Then the sequence $(u_n \bmod m)_{n\geq 0}$ is eventually periodic\footnote{
An eventually periodic sequence of period $p$ is a sequence for which $u_{n+p} = u_n$ for all $n\geq n^*$ ($n^*$ is called the preperiod). 
Some authors use the terminology ``ultimately periodic'' instead. In the sequel, as the context is clear, 
we will often omit the word ``eventually''.}. In particular, sequences such that $P_0(n)=1$ are periodic $\bmod\ m$.
Additionally, the preperiod and the period~$p$ are bounded by $m^{2r+1}$, 
therefore one can  efficiently compute them via the Knuth--Floyd cycle-finding algorithm (the tortoise and the hare algorithm).
\end{theorem}


\smallskip

N.B.: It is not always the case that P-recursive sequences are periodic mod $p$. E.g.,
it was proven in~\cite{KlazarLuca05} 
that Motzkin numbers are not periodic mod $m$,
and it seems that
\begin{equation*}
(n+3) (n+2) u_n=8 (n-1)(n-2) u(n-2)+(7 n^2+7 n-2) u(n-1)\,, \quad u_0=0, u_1=1\,,
\end{equation*}
is also not periodic mod $m$, for any $m>2$
(this P-recursive sequence counts a famous class of permutations, namely, the Baxter permutations).
This is coherent with Theorem~\ref{thm:congru},
as the leading term in the recurrence (the factor $(n+3)(n+2)$) is not invertible mod $m$, for infinitely many $n$.

\bigskip

For our sequence $(b_n)_{n\ge 1}$ (defined by recurrence~\eqref{rec}),
this theorem explains the periodic behavior of $b_n \bmod m$. Thanks to the bounds mentioned in Theorem~\ref{thm:congru},
we can get $b_n \bmod m$, by brute-force computation, for any given $m$.
For example $b_n \bmod 15$ is periodic of period~$12$ (after a preperiod $n^*=9$):
\begin{equation*}
(b_n \bmod 15)_{n\ge 9}= (10, 5, 10, 10, 0, 10, 5, 10, 5, 5, 0, 5)^\infty.
\end{equation*}
The period can be quite large, for example $b_n \bmod  3617$ has period $26158144$.
More generally, for every positive integer $m$, the sequence $(b_n \bmod m )_{n\ge 1}$ is eventually periodic, for some period $p$ depending on $m$, as defined in the footnote on the previous page.
For each $m$, let $T_m$ be the smallest possible period~$p$. In this paper, we study some properties of $(T_m)_{m\ge 2}$. 

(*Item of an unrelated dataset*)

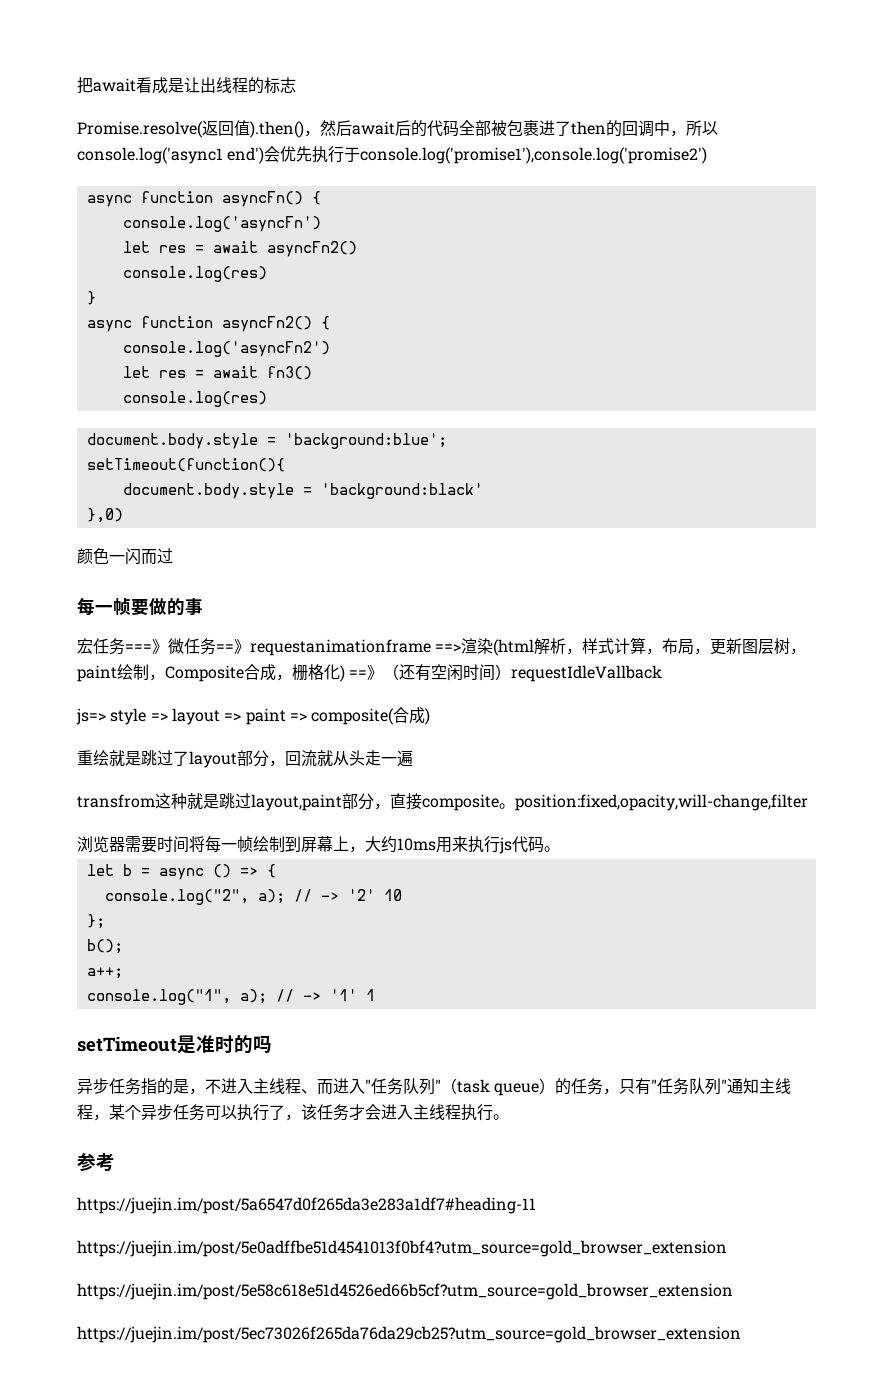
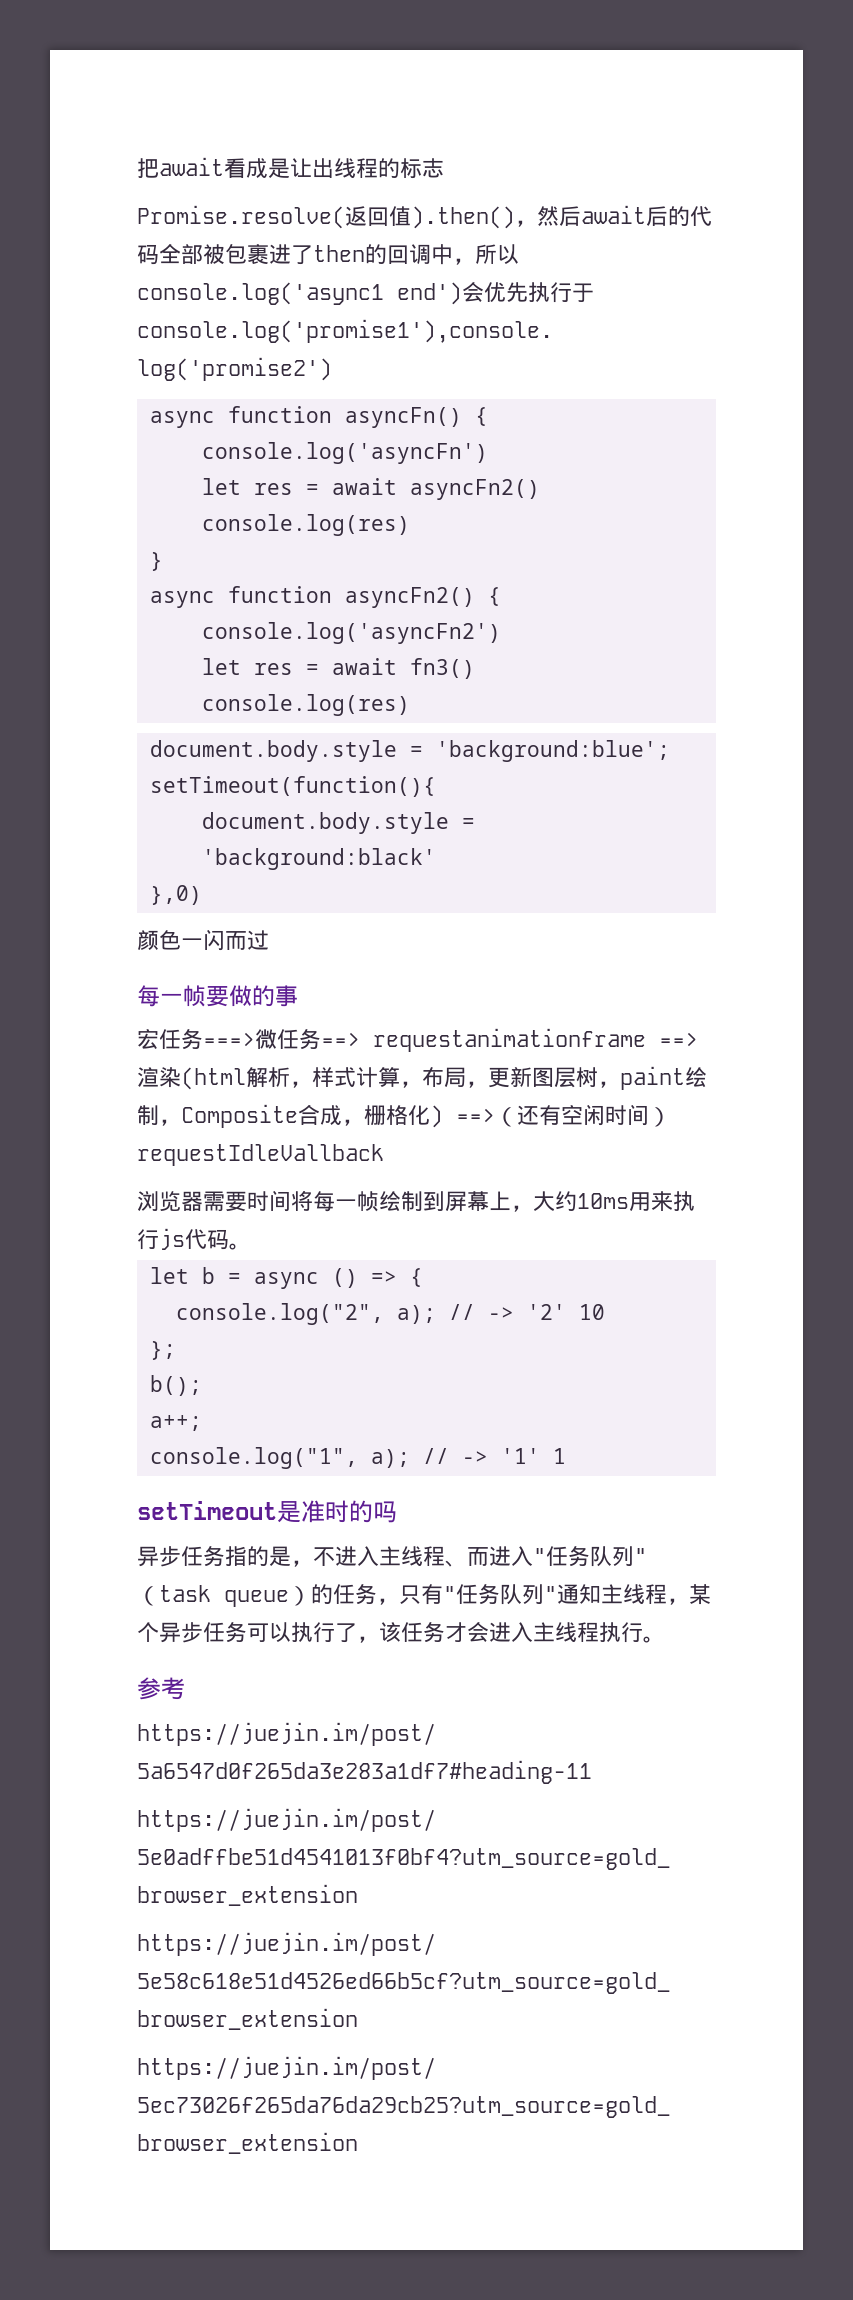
[125,638,250,655] ===》微任务==》 -> [203,1029,360,1050] ===>微任务==>
[349,665,384,680] ==》 -> [456,1108,495,1123] ==>
[76,707,431,725] [77,750,413,768] [77,793,808,811] // js=> style => layout => paint => composite(合成) // 重绘就是跳过了layout部分，回流就从头走一遍 // transfrom这种就是跳过layout,paint部分，直接composite。position:fixed,opacity,will-change,filter -> (384, 1155) none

This is sequence \seqnum{A306699} in the OEIS;
here are its first few values $T_2,\dots,T_{100}$:\\ {\footnotesize
2, 12, 8, 1, 12, 84, 8, 36, 2, 1, 24, 104, 84, 12, 16, 544, 36, 1, 8, 84, 2, 1012, 24, 1, 104, 108, 168, 1, 12, 1, 32, 12, 544, 84, 72, 2664, 2, 312, 8, 1, 84, 3612, 8, 36, 1012, 4324, 48, 588, 2, 1632, 104, 5512, 108, 1, 168, 12, 2, 1, 24, 1, 2, 252, 64, 104, 12, 2948, 544, 3036, 84, 1, 72, 10512, 2664, 12, 8, 84, 312, 1, 16, 324, 2, 13612, 168, 544, 3612, 12, 8, 1, 36, 2184, 2024, 12, 4324, 1, 96, 18624, 588, 36, 8.}\\
\noindent Do you detect some nice patterns in this sequence? 
This is what we tackle in the next section.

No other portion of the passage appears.